**Assignment**:
Your answer should be the full data, transcribed exactly, with no pictures in it.

*** Data excerpts Section Begins ***

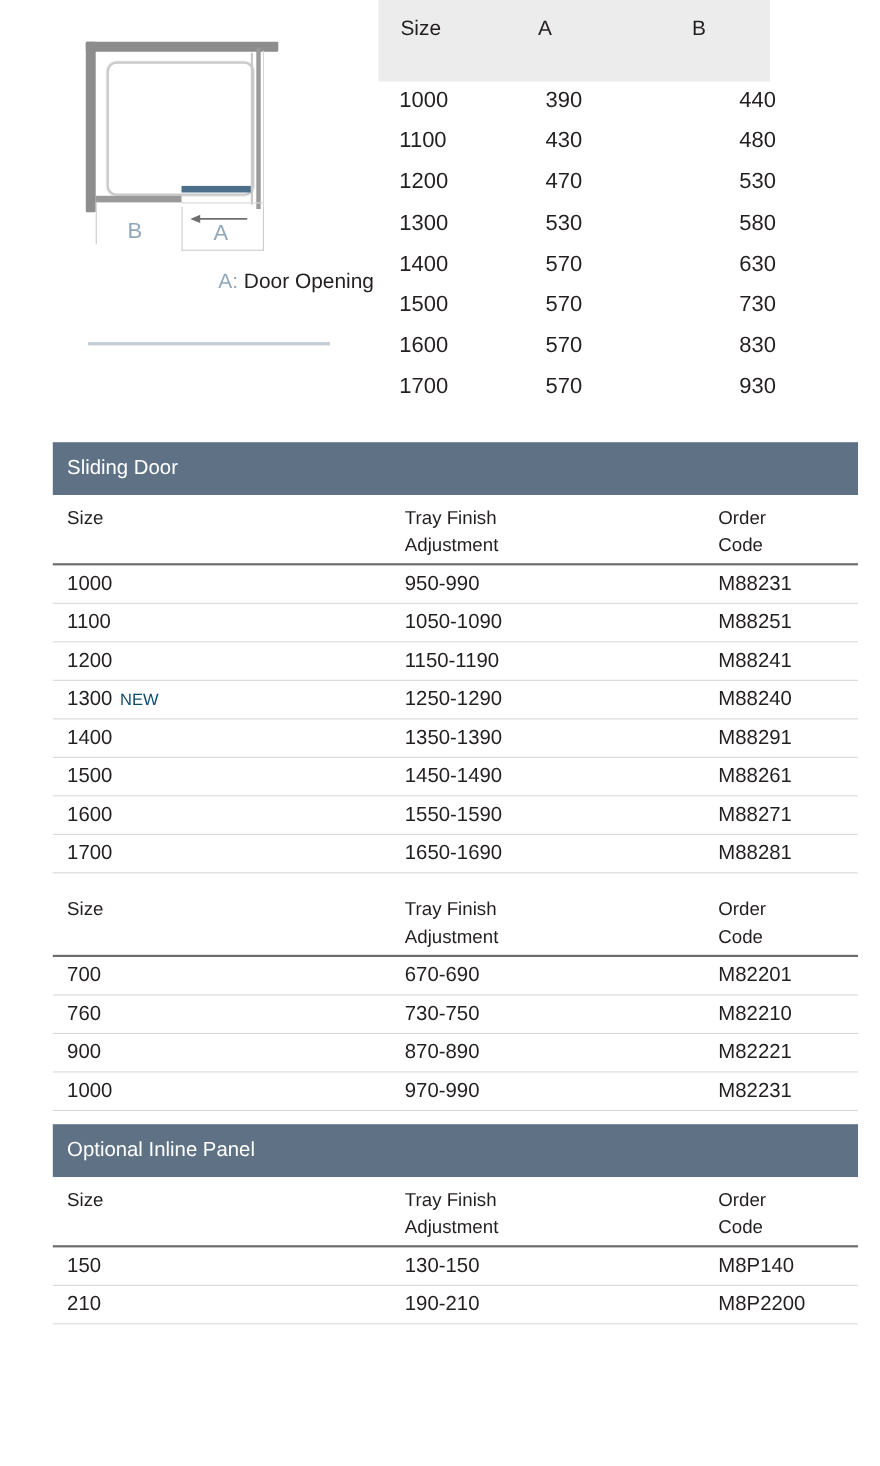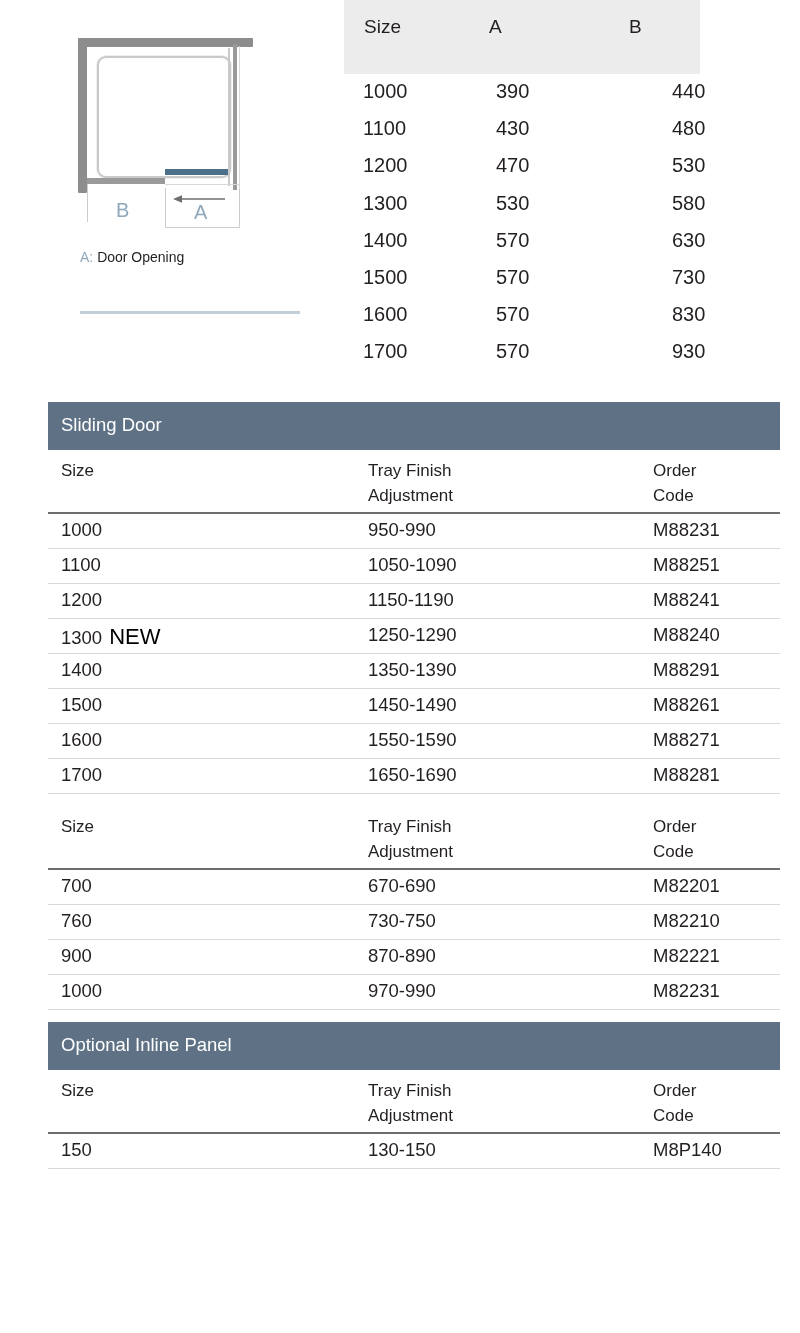--- a/index.html
+++ b/index.html
@@ -127,24 +127,25 @@
   }
 
   
   #legend {
     position: absolute;
     left: 80px;
     top: 245px;
     width: 260px;
   }
   .legend-line {
-    font-size: 14px;
+    font-size: 19px;
     line-height: 24px;
     color: #231f20;
     white-space: nowrap;
+    text-align: right;
   }
   .legend-key {
     color: #8fa8bb;
   }
   #legend-rule {
     position: absolute;
     left: 80px;
     top: 311px;
     width: 220px;
     height: 3px;
@@ -227,22 +228,22 @@
   }
   .data-row:last-child { border-bottom: 1px solid #d9d9d9; }
   .data-row .cell {
     position: absolute;
     top: 5px;
     font-size: 18.5px;
     color: #231f20;
     white-space: nowrap;
   }
   .badge-new {
-    color: #000000;
-    font-size: 22px;
+    color: #0c4a6e;
+    font-size: 15px;
     margin-left: 7px;
     margin-top: 40px;
   }
   .sect-gap { height: 12px; }
 </style>
 </head>
 <body>
 
 <div id="top-section">
 
@@ -417,13 +418,18 @@
     <span class="ch tb-c2">Tray Finish
 Adjustment</span>
     <span class="ch tb-c3">Order
 Code</span>
   </div>
   <div class="data-row">
     <span class="cell tb-c1">150</span>
     <span class="cell tb-c2">130-150</span>
     <span class="cell tb-c3">M8P140</span>
   </div>
+  <div class="data-row">
+    <span class="cell tb-c1">210</span>
+    <span class="cell tb-c2">190-210</span>
+    <span class="cell tb-c3">M8P2200</span>
+  </div>
 </div>
 
 </body></html>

*** Data excerpts Section Ends ***

**Solved problem**:
--- a/index.html
+++ b/index.html
@@ -127,24 +127,25 @@
   }
 
   
   #legend {
     position: absolute;
     left: 80px;
     top: 245px;
     width: 260px;
   }
   .legend-line {
-    font-size: 14px;
+    font-size: 19px;
     line-height: 24px;
     color: #231f20;
     white-space: nowrap;
+    text-align: right;
   }
   .legend-key {
     color: #8fa8bb;
   }
   #legend-rule {
     position: absolute;
     left: 80px;
     top: 311px;
     width: 220px;
     height: 3px;
@@ -227,22 +228,22 @@
   }
   .data-row:last-child { border-bottom: 1px solid #d9d9d9; }
   .data-row .cell {
     position: absolute;
     top: 5px;
     font-size: 18.5px;
     color: #231f20;
     white-space: nowrap;
   }
   .badge-new {
-    color: #000000;
-    font-size: 22px;
+    color: #0c4a6e;
+    font-size: 15px;
     margin-left: 7px;
     margin-top: 40px;
   }
   .sect-gap { height: 12px; }
 </style>
 </head>
 <body>
 
 <div id="top-section">
 
@@ -417,13 +418,18 @@
     <span class="ch tb-c2">Tray Finish
 Adjustment</span>
     <span class="ch tb-c3">Order
 Code</span>
   </div>
   <div class="data-row">
     <span class="cell tb-c1">150</span>
     <span class="cell tb-c2">130-150</span>
     <span class="cell tb-c3">M8P140</span>
   </div>
+  <div class="data-row">
+    <span class="cell tb-c1">210</span>
+    <span class="cell tb-c2">190-210</span>
+    <span class="cell tb-c3">M8P2200</span>
+  </div>
 </div>
 
 </body></html>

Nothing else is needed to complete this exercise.